Assignment of Error No. 1

Marvin contends that the trial court erred in allowing Deputy Joe Fore to testify as to hearsay statements made by Officer Paul Benjamin.

The assistant district attorney asked Deputy Fore what he had done after he had completed the search of the home where the marijuana was found. Deputy Fore replied:

Well, when we came back to the office and began to put the marijuana into the evidence bags, Deputy Parker advised that he was gonna call Metro and talk to Benjamin and tell him what we had found. And he put the phone on speaker. And he told him what we had found and that Henry Clay could be charged with it. And he said, “No, no, it’s not Henry Clay’s, it’s Marvin’s.” He said, “That’s where Henry got his from was from Marvin.”

Defense counsel objected at this point to the hearsay nature of the testimony. The assistant district attorney responded that the information was not being presented for the truth of the matter, but for the fact that the statement was made and that Deputy Fore partly based his investigation on the information he received from Deputy Parker.

On appeal, Marvin urges that this statement does not fall under any exceptions to *214the hearsay rule, and even if the statement had been admissible, it should have been excluded due to its inflammatory effect and the inability of the defense to cross-examine the out-of-court declarant. By contrast, the state.maintains that the statement is proper as an explanation for the sequence of the investigation.
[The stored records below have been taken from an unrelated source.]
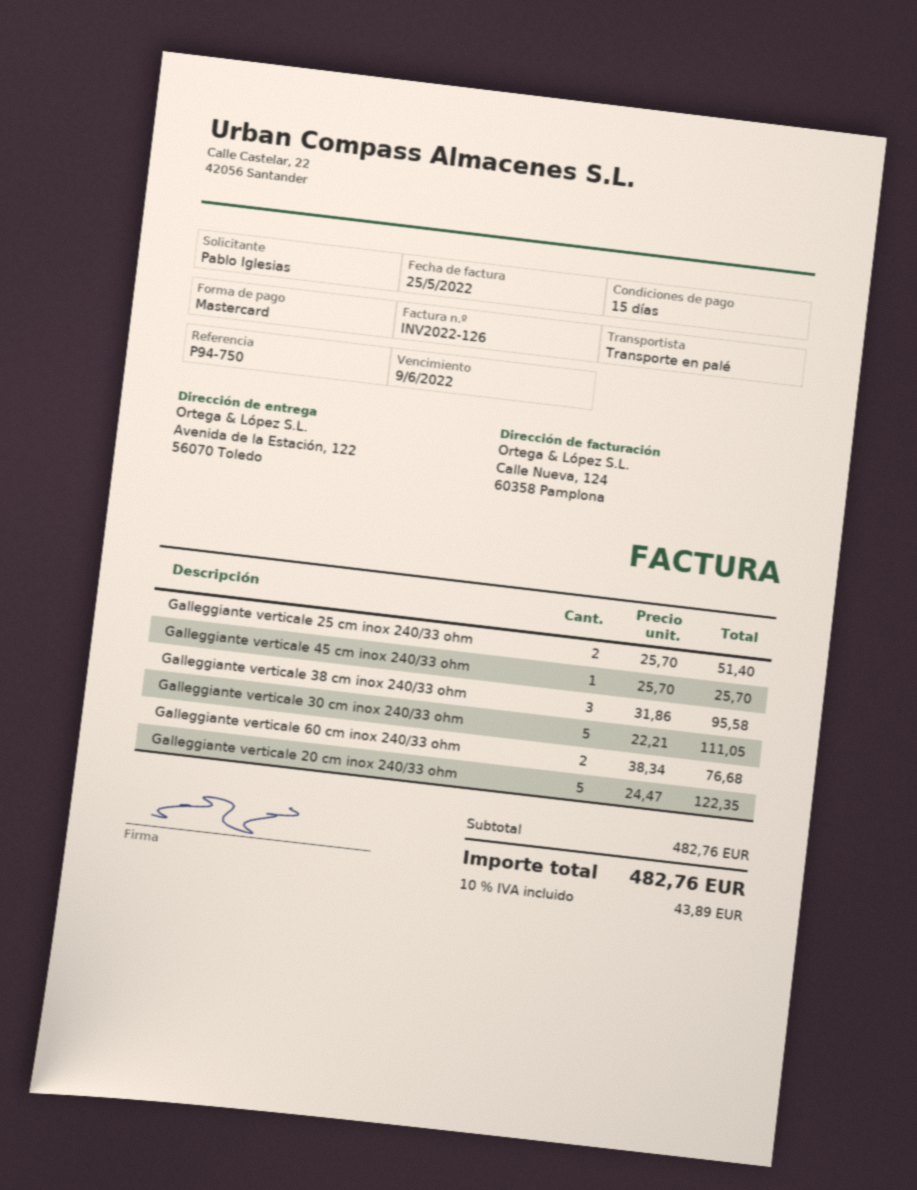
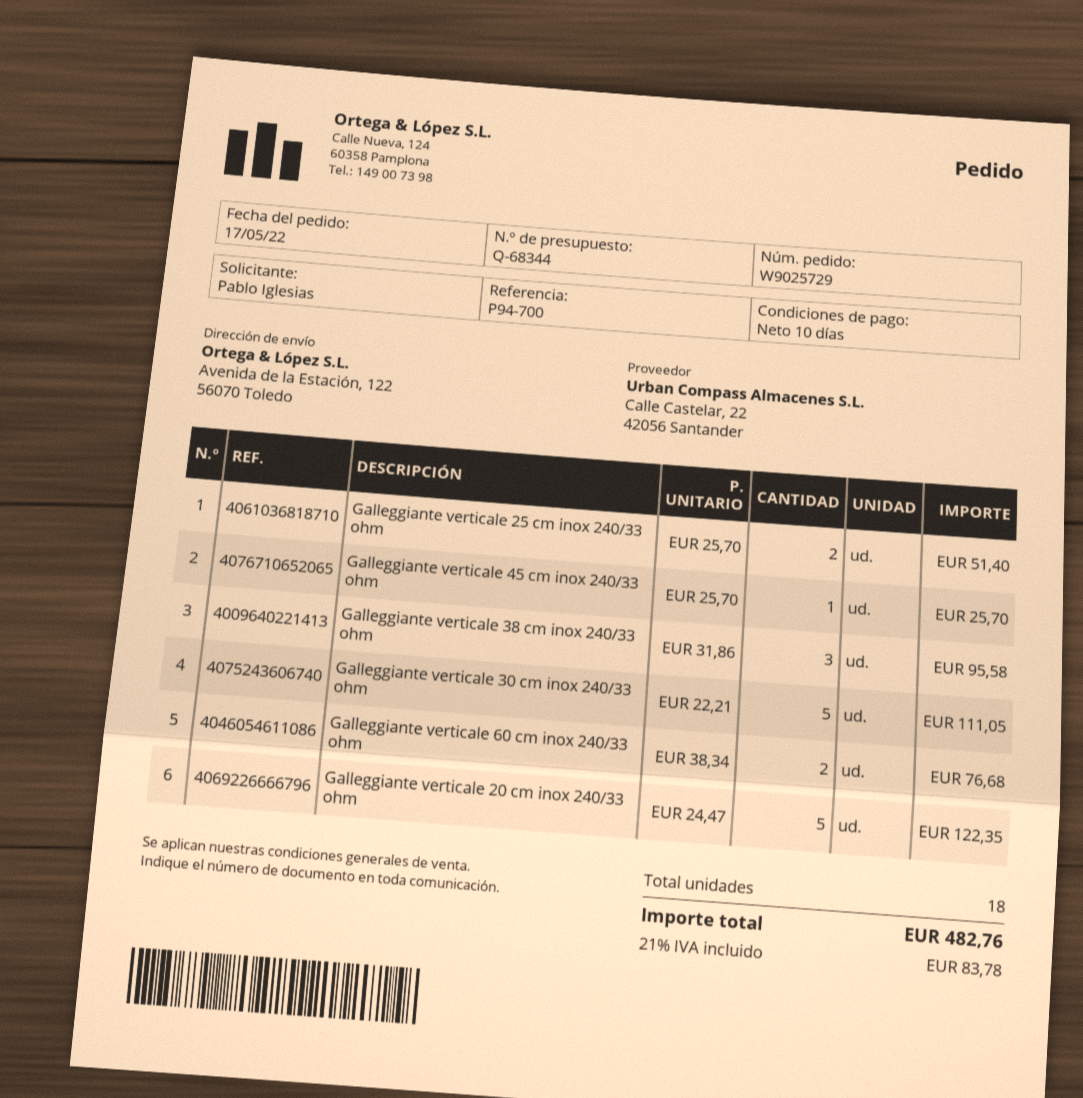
payment terms: 15 days -> 10 days
reference: P94-750 -> P94-700
tax: 10% = 43.89 -> 21% = 83.78

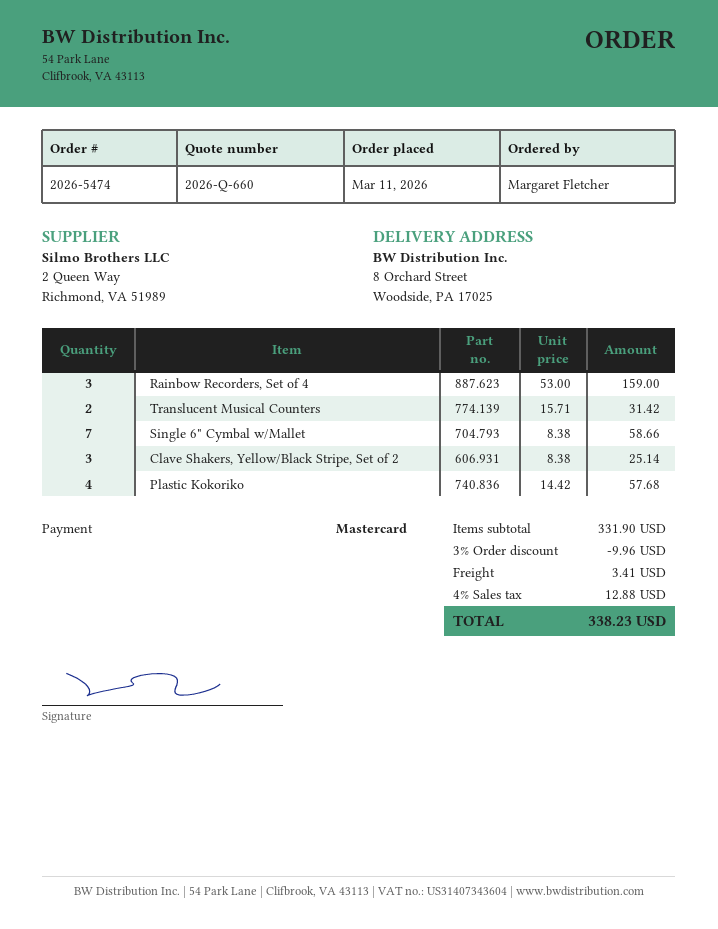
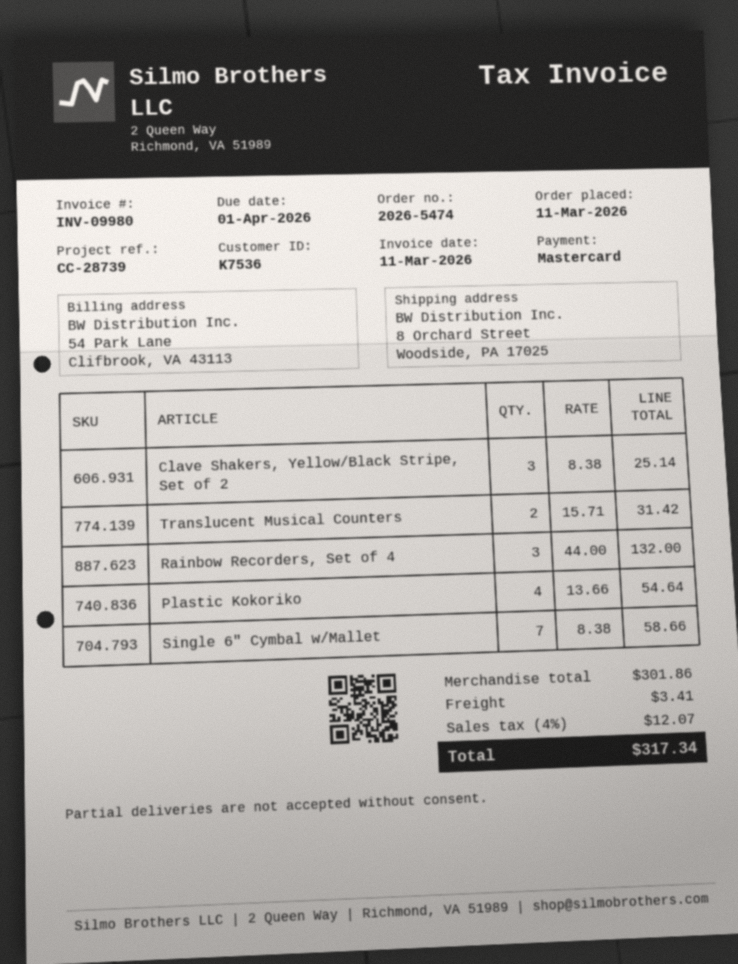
Rainbow Recorders, Set of 4: 3 x 53.00 = 159.00 -> 3 x 44.00 = 132.00
Plastic Kokoriko: 4 x 14.42 = 57.68 -> 4 x 13.66 = 54.64
subtotal: 331.90 -> 301.86
discount: 3% = 9.96 -> none
tax: 4% = 12.88 -> 4% = 12.07
total: 338.23 -> 317.34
A police officer, in explaining his own actions, may refer to statements made to him by other persons involved in the case. This testimony is not hearsay if it is not admitted to prove the truth of the assertions, but merely to explain the events leading to the arrest of the defendant. State v. Watson, 449 So.2d 1321 (La.1984), cert. denied, 469 U.S. 1181, 105 S.Ct. 939, 83 L.Ed.2d 952 (1985); State v. McNair, 597 So.2d 1096 (La.App. 2d Cir.1992); State v. Wiley, 614 So.2d 862 (La.App.2d Cir.1993).

However, information received by a police officer during an investigation frequently has an impermissible hearsay aspect as well as a permissible non-hearsay aspect. State v. Wille, 559 So.2d 1321 (La.1990); State v. McNair, supra; State v. Wiley, supra. Whether the out-of-court assertions connect the defendant with the crime is a significant factor to be considered in determining the admissibility of such statements. However, the erroneous admission of such hearsay and irrelevant evidence does not require reversal unless there is a reasonable possibility that the evidence might have contributed to the verdict. State v. Wille; and State v. Wiley; both supra.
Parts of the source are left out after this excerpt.